**WORK ORDER:**
From the records that follow, copy every line that contains the word "date".

Edit difference data
===

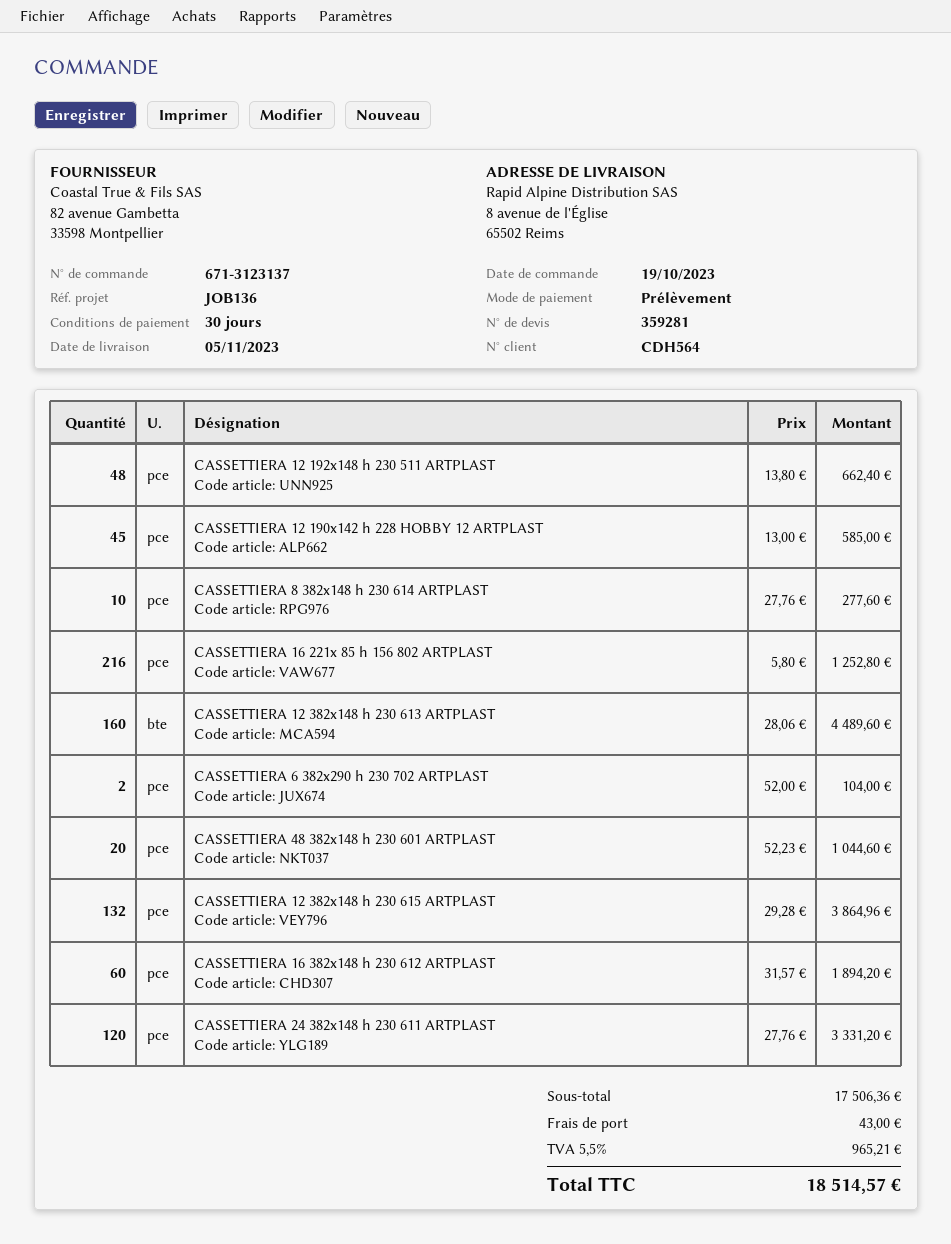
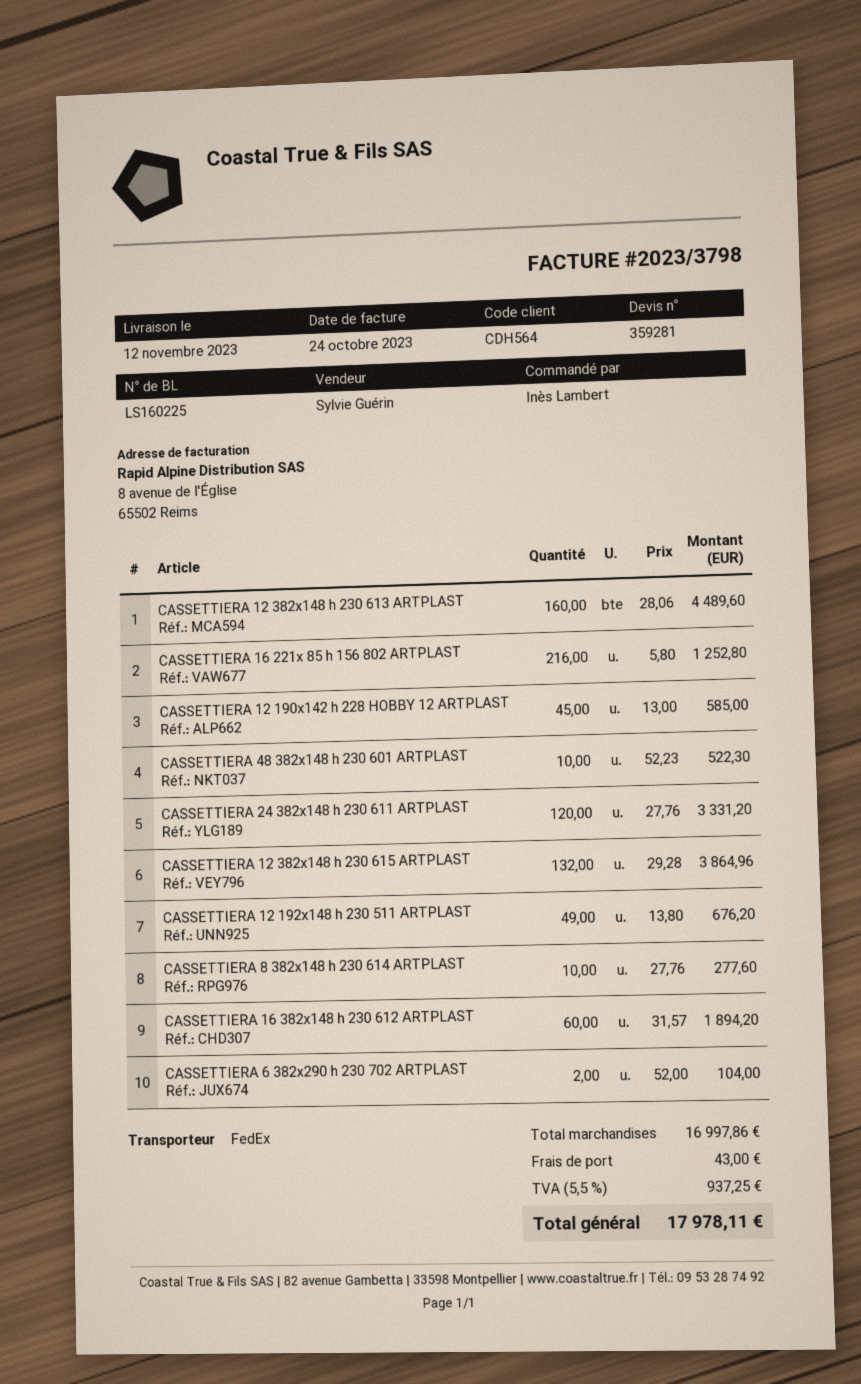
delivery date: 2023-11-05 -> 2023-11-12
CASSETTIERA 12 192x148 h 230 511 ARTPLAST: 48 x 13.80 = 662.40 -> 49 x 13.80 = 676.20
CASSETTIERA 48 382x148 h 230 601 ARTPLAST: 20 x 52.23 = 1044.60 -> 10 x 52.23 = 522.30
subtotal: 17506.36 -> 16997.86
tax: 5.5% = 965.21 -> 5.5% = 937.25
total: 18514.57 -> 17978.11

===

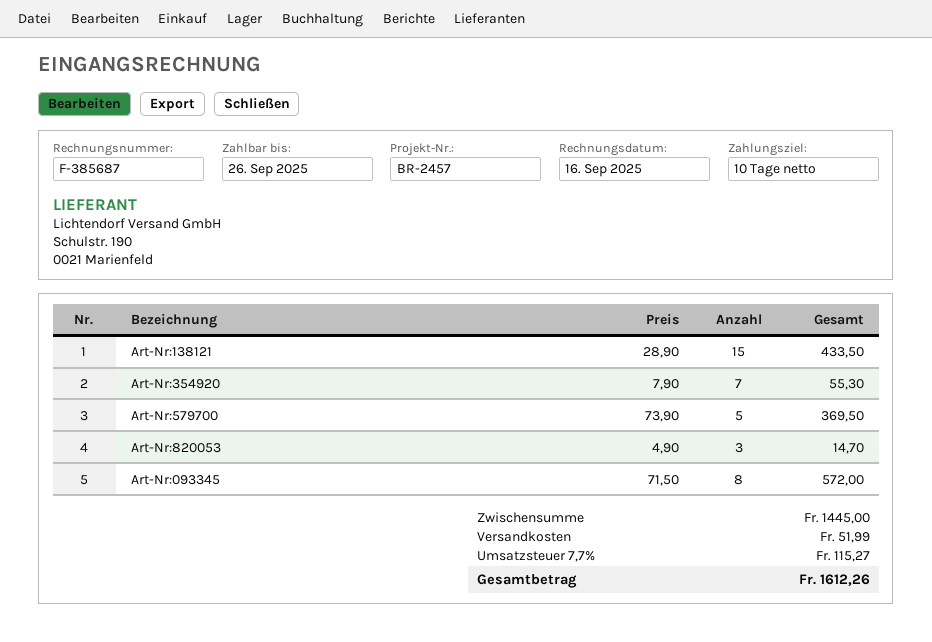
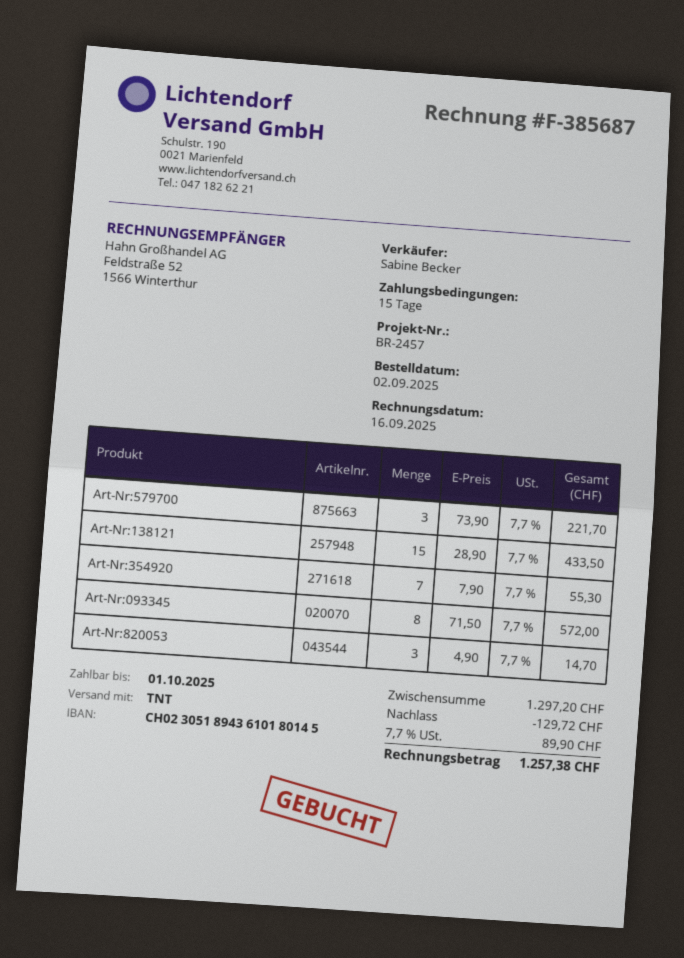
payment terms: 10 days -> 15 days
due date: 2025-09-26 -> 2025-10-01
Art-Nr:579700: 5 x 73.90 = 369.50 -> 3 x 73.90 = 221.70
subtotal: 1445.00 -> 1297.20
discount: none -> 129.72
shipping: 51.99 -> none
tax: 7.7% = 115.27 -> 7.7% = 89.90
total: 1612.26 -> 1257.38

===

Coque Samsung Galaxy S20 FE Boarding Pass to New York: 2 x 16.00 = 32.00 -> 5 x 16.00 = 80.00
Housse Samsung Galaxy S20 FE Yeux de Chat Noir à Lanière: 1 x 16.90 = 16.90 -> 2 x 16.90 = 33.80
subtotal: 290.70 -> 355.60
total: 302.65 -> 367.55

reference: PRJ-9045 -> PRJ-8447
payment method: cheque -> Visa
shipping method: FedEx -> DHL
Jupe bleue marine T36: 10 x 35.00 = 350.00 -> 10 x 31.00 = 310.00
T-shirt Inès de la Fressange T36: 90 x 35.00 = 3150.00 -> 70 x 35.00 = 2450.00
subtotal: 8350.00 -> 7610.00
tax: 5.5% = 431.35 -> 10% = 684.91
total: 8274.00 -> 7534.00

===

**RESPONSE TO THIS EXERCISE:**
delivery date: 2023-11-05 -> 2023-11-12
due date: 2025-09-26 -> 2025-10-01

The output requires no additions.